Before-and-after page screenshots

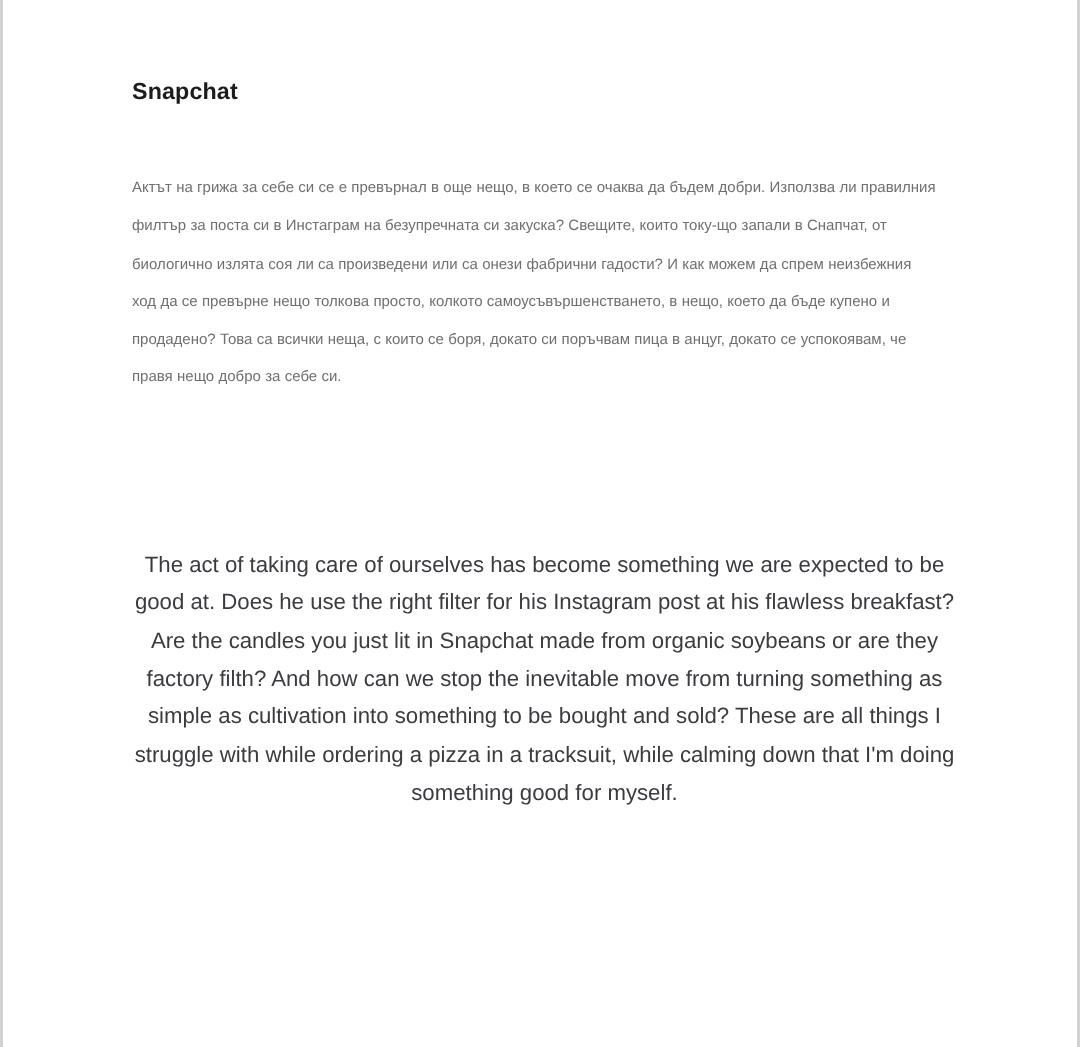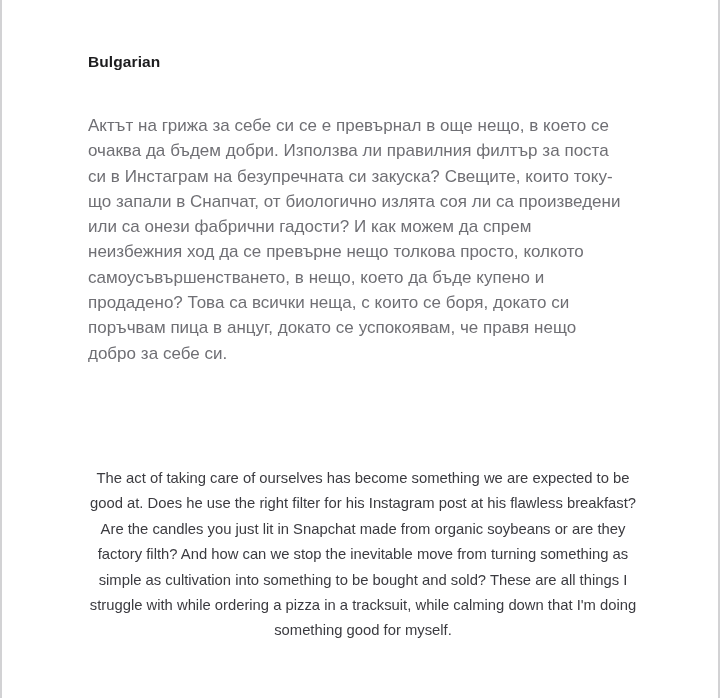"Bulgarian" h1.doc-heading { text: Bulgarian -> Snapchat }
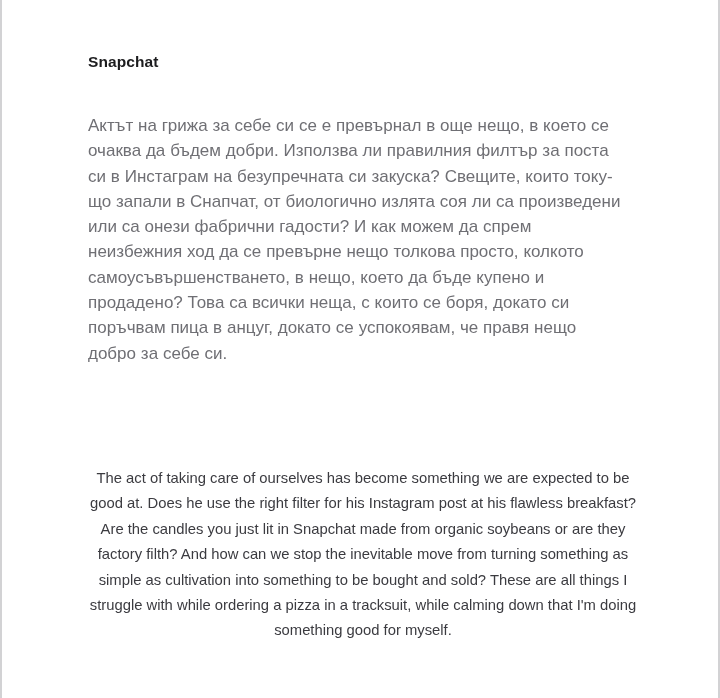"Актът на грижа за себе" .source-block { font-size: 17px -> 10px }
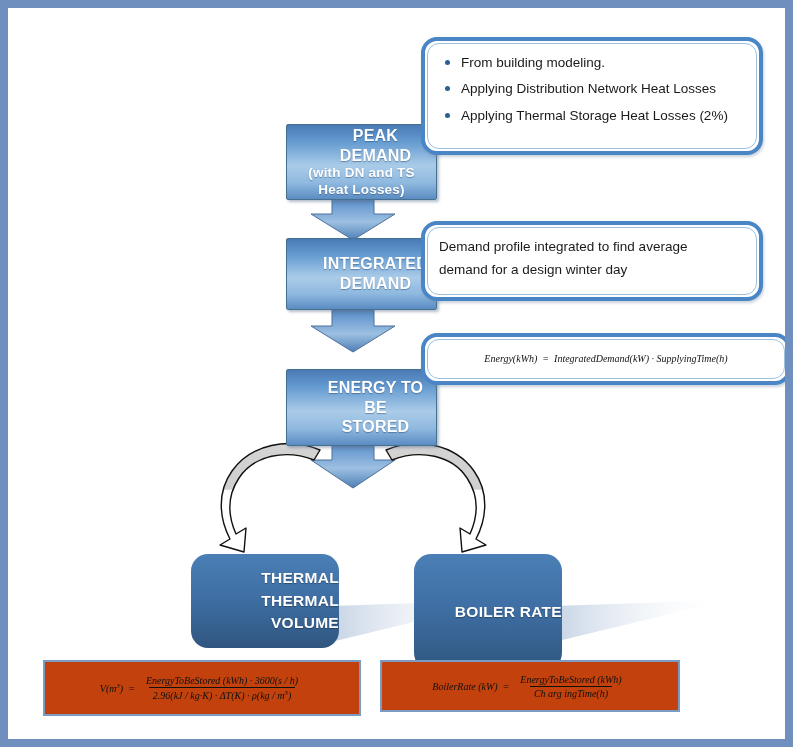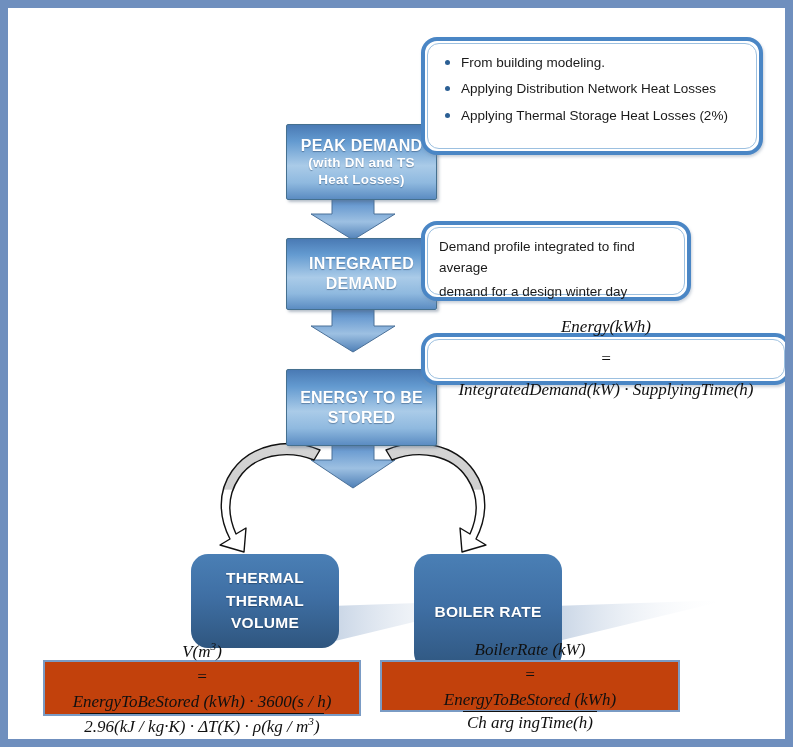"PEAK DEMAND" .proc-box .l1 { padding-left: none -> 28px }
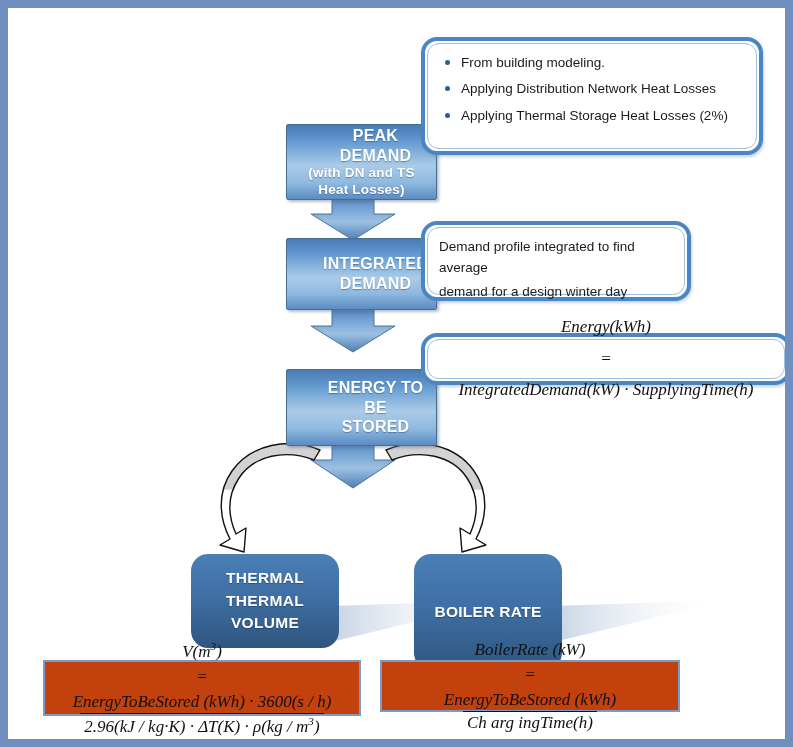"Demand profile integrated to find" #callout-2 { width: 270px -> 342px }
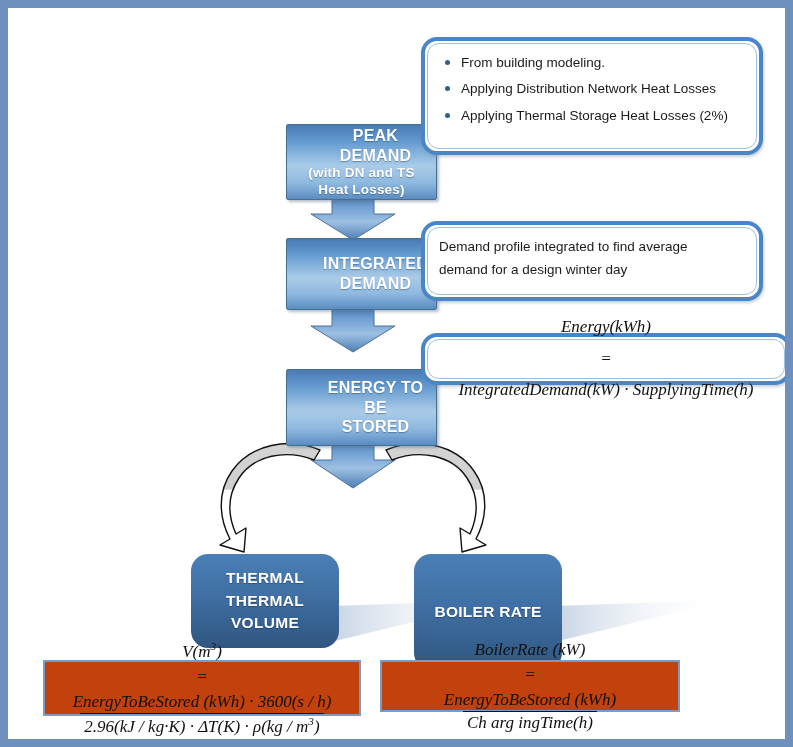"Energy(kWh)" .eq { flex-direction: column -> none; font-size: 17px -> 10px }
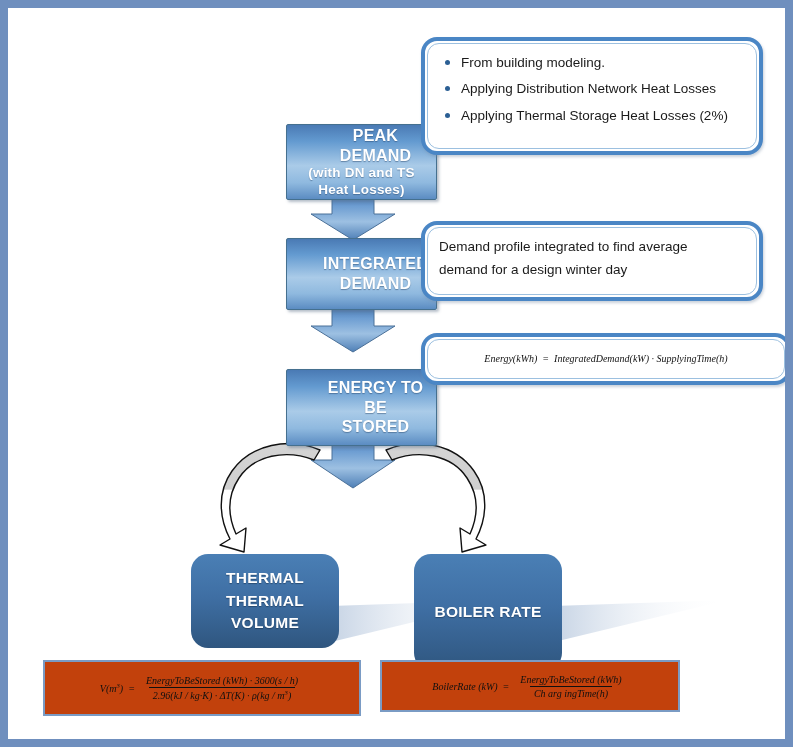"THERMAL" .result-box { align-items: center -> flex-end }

▶ _What you have to do_: Make an exact copy of every record, pictures excluded.

▶ _Answer area_:
"Bulgarian" h1.doc-heading { text: Bulgarian -> Snapchat }
"Актът на грижа за себе" .source-block { font-size: 17px -> 10px }
"PEAK DEMAND" .proc-box .l1 { padding-left: none -> 28px }
"Demand profile integrated to find" #callout-2 { width: 270px -> 342px }
"Energy(kWh)" .eq { flex-direction: column -> none; font-size: 17px -> 10px }
"THERMAL" .result-box { align-items: center -> flex-end }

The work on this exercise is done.